90th minute… Losing 1-0. 92nd minute… Winning 2-1.
Wednesday 26 May, 1999 may have been one of the greatest nights of my life. Not just in sporting terms but in y’know, “general living” terms… On the eve of Manchester United’s third Champions League final in four years I’m thinking about that night a lot.
In 1999 I was 14 and had spent the last 7 or 8 years devouring Manchester United history. I knew the significance of the 1968 European Cup final, and what it meant for Sir Matt Busby to win the European Cup just 10 years after having one of the most promising teams in footballing history ripped apart by the Munich air disaster.
While seeing the blurry black and white VHS footage of Georgey Best leaving the Benfica goalkeeper José Henrique for dead (and yes it is still as good as I remember) to put United 2-1 up four minutes into extra time felt pretty special but that wasn’t my team, it just felt like watching icons from another era.
In April 1999, when Alex Ferguson got his Manchester United team into a European cup final at the fifth time of asking, it felt like a dream. When they came so close in 1997 only to lose out to Borussia Dortmund in the semi-finals, I thought maybe he’s just never going to make it. After the 1985 Heysel disaster which prevented English sides from taking place in European football for five years, the competition was dominated by great sides like AC Milan, Barcelona and Juventus. But for some reason I felt that once we could actually make it to a final we’d had a real chance whoever the opposition was.
You’ll have to forgive the optimism, but the 1999 season had been a little special. We saw Ryan Giggs’ greatest ever goal (he did take some clothes off but it was nothing to do with conquering that bird from Big Brother) which helped achieve a domestic double for the third time that decade. But United’s route to the European Cup final was far from routine.
United went a goal down away to Juventus in the second leg of their semi-final and would need three goals to progress. Cometh the hour, cometh the man.
In one of the most forceful and selfless performances I’ve ever seen from a footballer, Roy Keane dragged his side back into the game with a headed goal, coming just moments after he himself had been ruled out of any potential final. Most players would have lost their mojo or started crying, but Keano was made of different stuff back in those days. United went on to win the game 3-2 booking their first European Cup final in 31 years.
But… after only 6 minutes, disaster struck.
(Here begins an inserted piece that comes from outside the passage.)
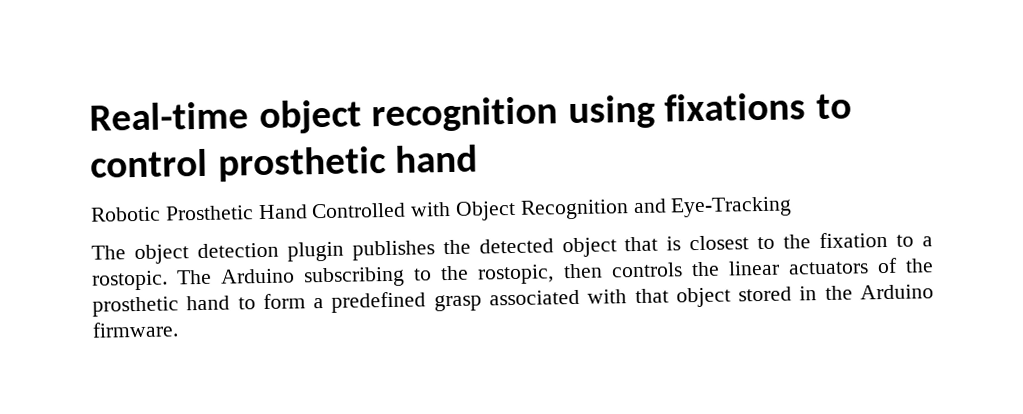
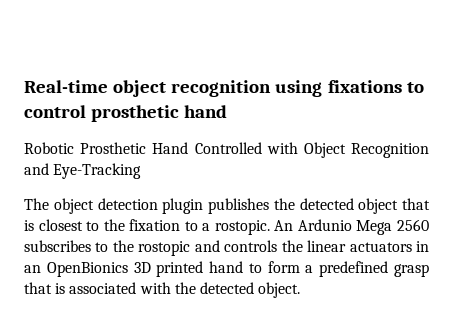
- The Arduino subscribing to the rostopic, then controls the linear actuators of the prosthetic hand to form a predefined grasp associated with that object stored in the Arduino firmware.
+ An Ardunio Mega 2560 subscribes to the rostopic and controls the linear actuators in an OpenBionics 3D printed hand to form a predefined grasp that is associated with the detected object.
Mario Basler curled in a free-kick to put Bayern a goal up. [click the image for BBC’s gloomy half-time report. Oh and nice website guys!]
I have both distinct and horribly jaded memories of the next hour and a half as the clock began to count down with Bayern holding on to their 1-0 lead. In those days we watched big United games as a family, or should I say the football-loving side of the family watched them!
This doesn’t include my Dad (evidently a true republican, no foreign sports for him! though he’s known to enjoy the odd penalty shoot-out) or my oldest sister Carol (she’s now a rugby-convert which is a start I guess). Instead my die-hard-red mum, middle-child-syndrome-sufferer-now-city-scum Linda, baby-of-the-clan-spurs-sympathiser Dawn and I sat nibbling away on the fingernails as waited for the inevitable United equaliser. And yet, as the clock ticked down to the regulation 90 minute mark while the UEFA officials began to fit the German team’s ribbons to the big-eared cup, doubts set in.
And then… a corner. Beckham trots down to the corner, the 50,000 United fans in the Nou Camp and the four United fans in Glenard began to feel a little hope. Maybe things weren’t over just yet.
Sheringham 90+1′
Solskjær 90+3
And I guess the rest, as they say, is history.